Tertulliano riscontra delle affinità tra il modo pagano e quello cristiano di pensare all'inferno e al paradiso. Egli osserva che sia i poeti che i filosofi, nell'affrontare concetti come il giudizio di Dio, pongono il tribunale presso gli inferi, descrivono un luogo di punizione simile alla Geenna, e parlano di un regno dei morti con caratteristiche simili al Paradiso, come i Campi Elisi. Secondo Tertulliano, queste similitudini derivano dal fatto che i poeti e i filosofi hanno attinto alle credenze cristiane. Egli sostiene che le loro conoscenze non possono che derivare dalle credenze cristiane precedenti nel tempo, poiché le loro descrizioni sono simili ai concetti presenti nella dottrina cristiana. Tertulliano insinua che i poeti e i filosofi hanno preso spunto dalle credenze cristiane, imitandole o plagiandole, e ciò dimostra, secondo lui, la validità dei misteri cristiani e la loro precedenza rispetto alle imitazioni pagane.
Guida alla Comprensione
1) In che senso poeti e filosofi pagani dipendono dalla stessa fonte dei cristiani?
I poeti e i filosofi pagani dipendono dalla stessa fonte dei cristiani nel senso che essi attingono, anche se in maniera indiretta o distorta, dalle credenze e dalle dottrine presenti nelle Sacre Scritture e nella tradizione religiosa dei cristiani. Tertulliano fa notare che molte idee espresse dai poeti e dai filosofi, come quelle riguardanti il giudizio divino, l'aldilà e la punizione dopo la morte, sono simili a concetti presenti nelle credenze cristiane. Queste somiglianze indicano che le concezioni pagane derivano, in qualche modo, dalle credenze cristiane, anche se spesso vengono distorte o reinterpretate in modo diverso dai pagani. Questa dipendenza suggerisce che le credenze cristiane abbiano influenzato profondamente la cultura e la filosofia pagana del tempo.
2) Per quale ragione, secondo Tertulliano, pur avendo a disposizione i «santi libri» i filosofi pagani li hanno «raffazzonati»?

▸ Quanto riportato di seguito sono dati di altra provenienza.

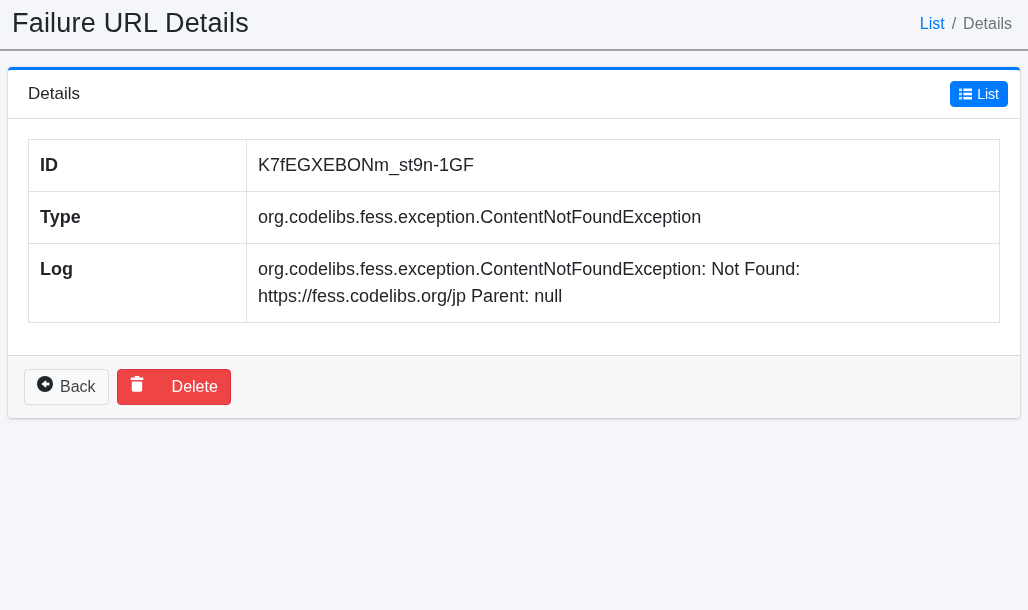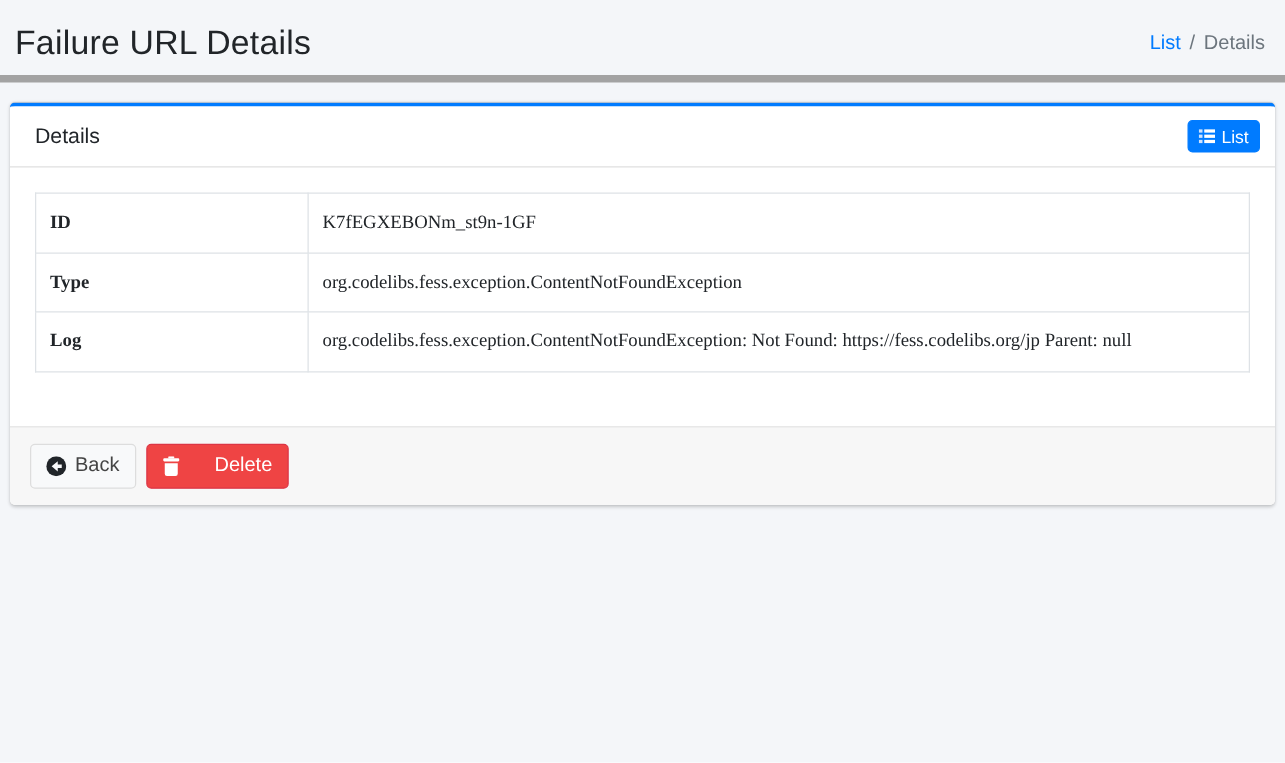--- a/index.html
+++ b/index.html
@@ -18,8 +18,8 @@
     display: flex;
     justify-content: space-between;
     align-items: center;
-    padding: 19px 16px 10px 12px;
-    border-bottom: 6px solid #a3a3a3;
+    padding: 8px 16px 10px 12px;
+    border-bottom: 2px solid #a3a3a3;
     gap: 44px;
   }
   .page-title {

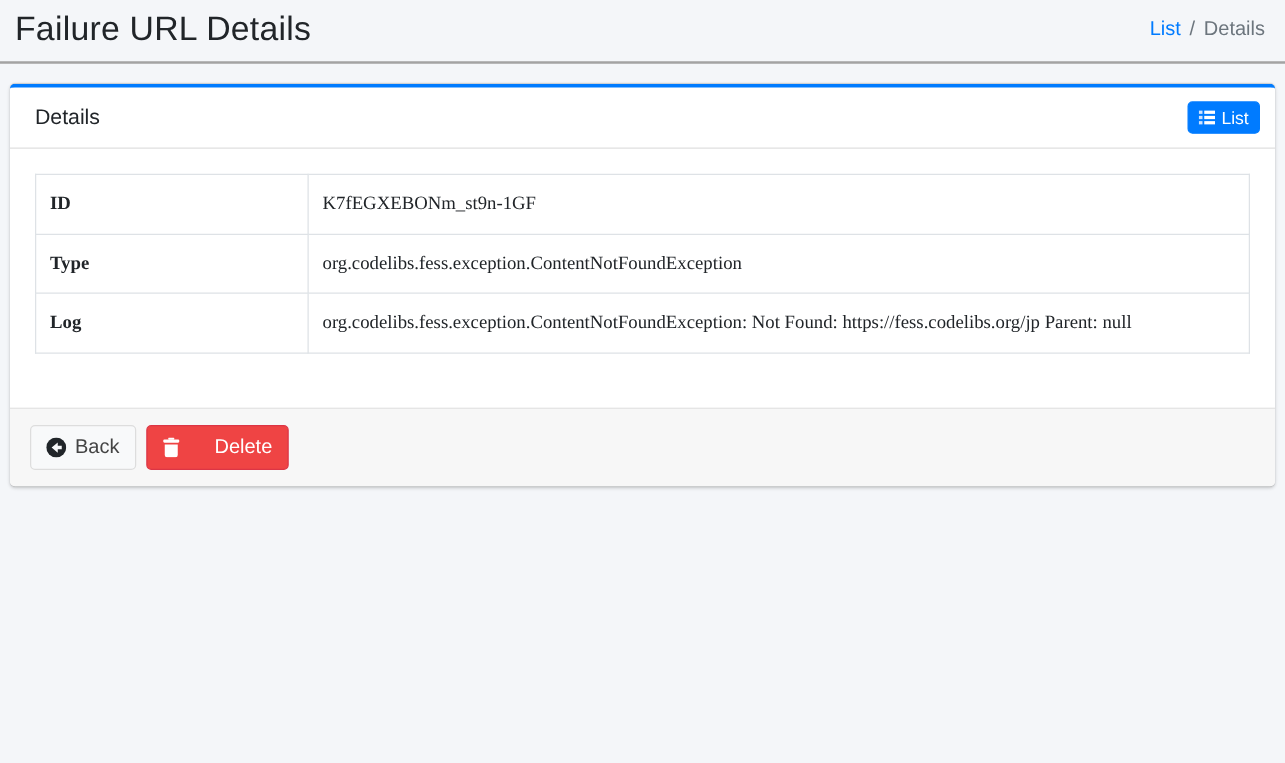--- a/index.html
+++ b/index.html
@@ -78,9 +78,8 @@
   table.details {
     width: 100%;
     border-collapse: collapse;
-    margin-bottom: 23px;
-    font-size: 15px;
-    font-family: Liberation Serif, serif;
+    margin-bottom: 12px;
+    font-size: 18px;
   }
   table.details th, table.details td {
     border: 1px solid #dee2e6;

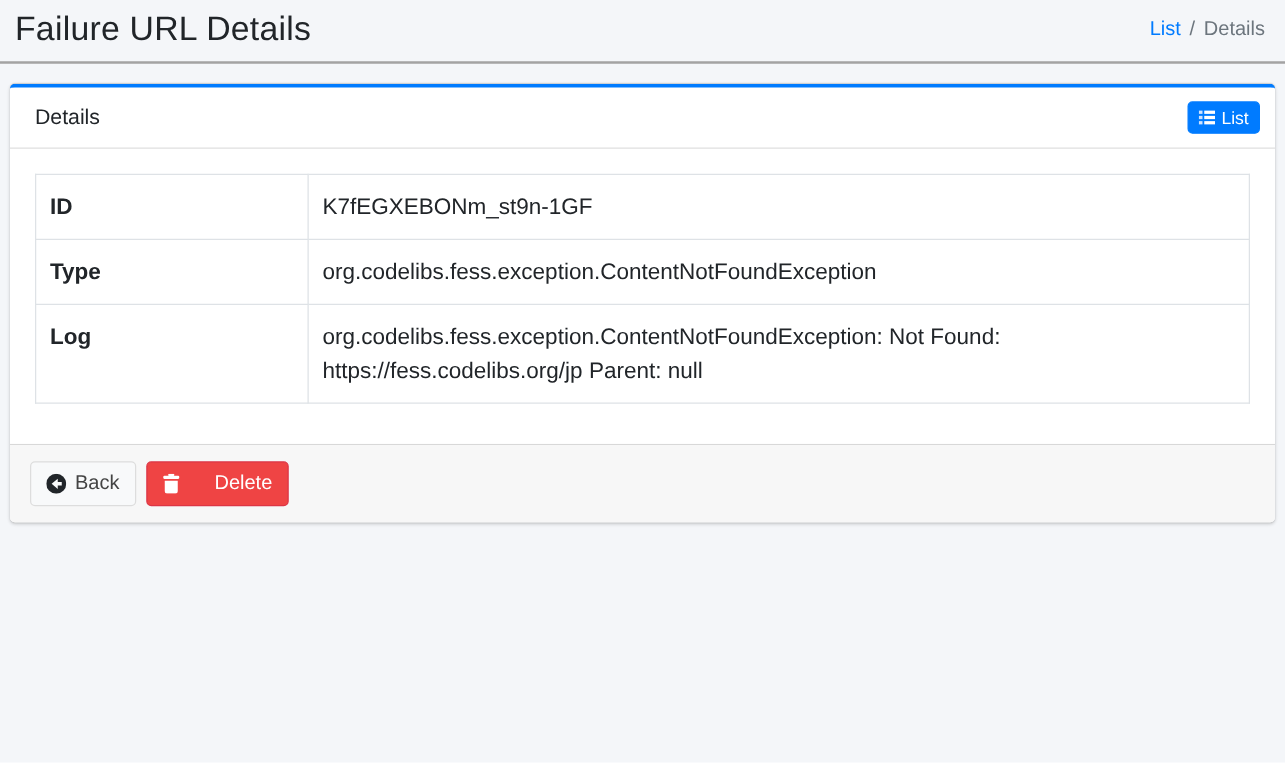--- a/index.html
+++ b/index.html
@@ -105,7 +105,7 @@
   }
   .btn {
     display: inline-flex;
-    align-items: center;
+    align-items: flex-start;
     gap: 7px;
     font-size: 16px;
     padding: 6px 12px;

Secondo Tertulliano, pur avendo a disposizione i "santi libri", i filosofi pagani li hanno "raffazzonati" perché non hanno compreso appieno il loro significato. Questo è dovuto alla loro predisposizione ad adattare le Scritture alle proprie convinzioni e argomentazioni personali, conformemente ai loro sentimenti filosofici. Inoltre, Tertulliano suggerisce che le Scritture erano ancora oscure ai tempi dei filosofi pagani e venivano tenute velate anche dagli stessi Giudei, quindi i filosofi non le comprendevano appieno. Questo ha portato i filosofi a distorcere il significato delle Scritture, interpretandole in modi che riflettevano le loro proprie idee e credenze, anziché accettarle per quello che erano.
3) A chi si riferisce Tertulliano quando parla di coloro che «da una sola via hanno tratto una folla di sentieri obliqui e inestricabili»?
Tertulliano si riferisce a certi uomini che, usciti dalla scuola dei filosofi, hanno distorto il significato dei testi sacri cristiani, conformemente ai sentimenti e alle interpretazioni filosofiche personali. Questi individui hanno generato una molteplicità di interpretazioni errate e intricate, creando una confusione intorno alla vera comprensione delle Scritture.